Penetapan tersebut diputuskan melalui rapat koordinasi bersama Pemerintah Kabupaten Halmahera Selatan, Badan Amil Zakat Nasional (BAZNAS) Halsel, para kepala KUA se-Halmahera Selatan, Majelis Ulama Indonesia (MUI) Halsel, Nahdlatul Ulama (NU) Halsel, Muhammadiyah Halsel, serta para imam masjid di wilayah Kota Labuha.

Rapat digelar pada Kamis, 12 Februari 2026, dan hasilnya ditetapkan melalui surat keputusan tertanggal 13 Februari 2026 di Labuha.

Kepala Kantor Kemenag Halmahera Selatan, Saiful Djafar Arfa, mengatakan penetapan tersebut telah mempertimbangkan harga kebutuhan pokok di daerah, khususnya harga beras dan emas berdasarkan data dari Dinas Perindustrian, Perdagangan, dan Koperasi (Perindagkop).

“Penetapan ini sudah melalui pembahasan bersama para pemangku kepentingan keagamaan. Kami menyesuaikan dengan harga yang berlaku di pasaran agar tetap relevan dan tidak memberatkan masyarakat,” ujarnya, Selasa, 24 Februari 2026.

Untuk zakat fitrah, ditetapkan sebesar 2,5 kilogram beras per jiwa. Dengan asumsi harga beras Rp18.000 per kilogram, maka jika dikonversi dalam bentuk uang nilainya sebesar Rp45.000 per orang.

Meski demikian, Saiful menegaskan bahwa zakat fitrah pada prinsipnya berupa makanan pokok. Karena itu, masyarakat dianjurkan menunaikannya dalam bentuk beras yang layak dan biasa dikonsumsi sehari-hari.

Sementara itu, zakat mal ditetapkan berdasarkan nisab 85 gram emas. Dengan harga emas Rp2.501.000 per gram, maka total nisab mencapai Rp212.585.000 per tahun atau setara Rp17.715.417 per bulan.

Adapun zakat yang wajib dikeluarkan sebesar 2,5 persen dari nilai tersebut, yakni Rp5.314.625 per tahun atau Rp442.885 per bulan bagi yang telah memenuhi nisab.

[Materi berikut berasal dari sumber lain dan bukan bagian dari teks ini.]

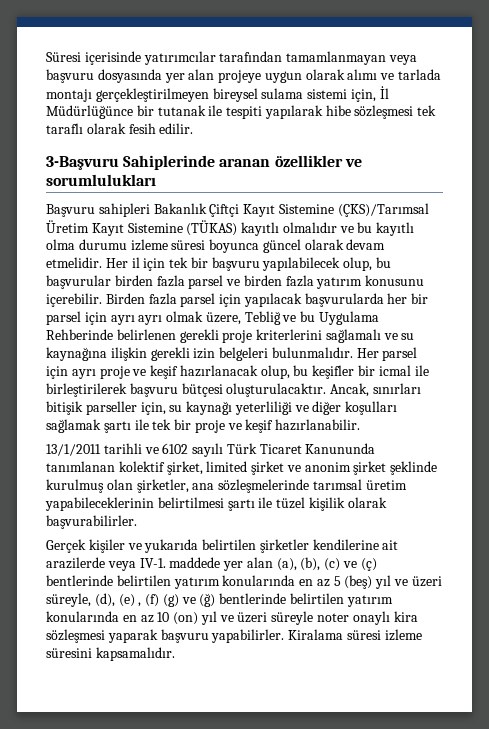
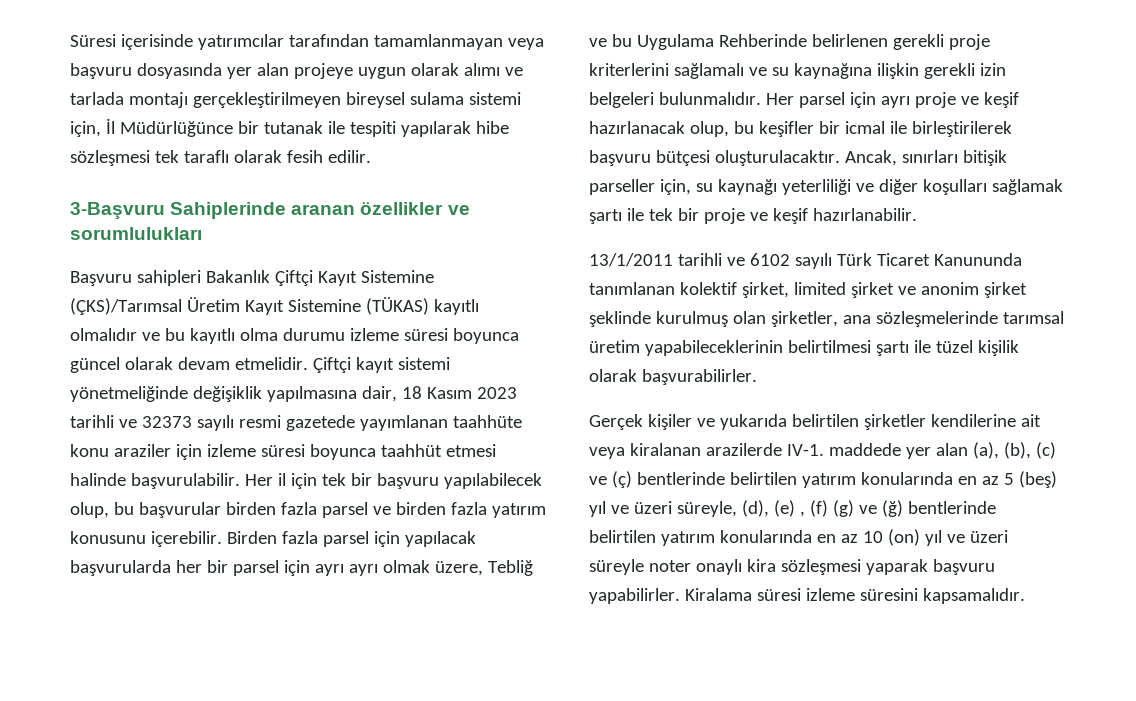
+ Çiftçi kayıt sistemi yönetmeliğinde değişiklik yapılmasına dair, 18 Kasım 2023 tarihli ve 32373 sayılı resmi gazetede yayımlanan taahhüte konu araziler için izleme süresi boyunca taahhüt etmesi halinde başvurulabilir.
- Gerçek kişiler ve yukarıda belirtilen şirketler kendilerine ait arazilerde veya IV-1. maddede yer alan (a), (b), (c) ve (ç) bentlerinde belirtilen yatırım konularında en az 5 (beş) yıl ve üzeri süreyle, (d), (e) , (f) (g) ve (ğ) bentlerinde belirtilen yatırım konularında en az 10 (on) yıl ve üzeri süreyle noter onaylı kira sözleşmesi yaparak başvuru yapabilirler.
+ Gerçek kişiler ve yukarıda belirtilen şirketler kendilerine ait veya kiralanan arazilerde IV-1. maddede yer alan (a), (b), (c) ve (ç) bentlerinde belirtilen yatırım konularında en az 5 (beş) yıl ve üzeri süreyle, (d), (e) , (f) (g) ve (ğ) bentlerinde belirtilen yatırım konularında en az 10 (on) yıl ve üzeri süreyle noter onaylı kira sözleşmesi yaparak başvuru yapabilirler.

Menurut Saiful, ketentuan ini diharapkan menjadi pedoman bagi umat Islam yang telah mencapai batas harta wajib zakat agar dapat menunaikan kewajibannya secara tepat.

“Kami berharap masyarakat yang telah memenuhi nisab dapat menunaikan zakat melalui lembaga resmi seperti BAZNAS agar penyalurannya lebih terarah dan tepat sasaran,” tambahnya.

Selain itu, besaran fidyah ditetapkan sebesar Rp35.000 per hari bagi yang tidak mampu menjalankan ibadah puasa dengan alasan syar’i.

Sedangkan kafarat, atau sanksi bagi pelanggaran tertentu di bulan Ramadan, berupa kewajiban berpuasa dua bulan berturut-turut atau memberi makan 60 orang fakir miskin.

Keputusan ini berlaku sejak tanggal ditetapkan. Apabila di kemudian hari terdapat kekeliruan, maka akan dilakukan perbaikan sebagaimana mestinya.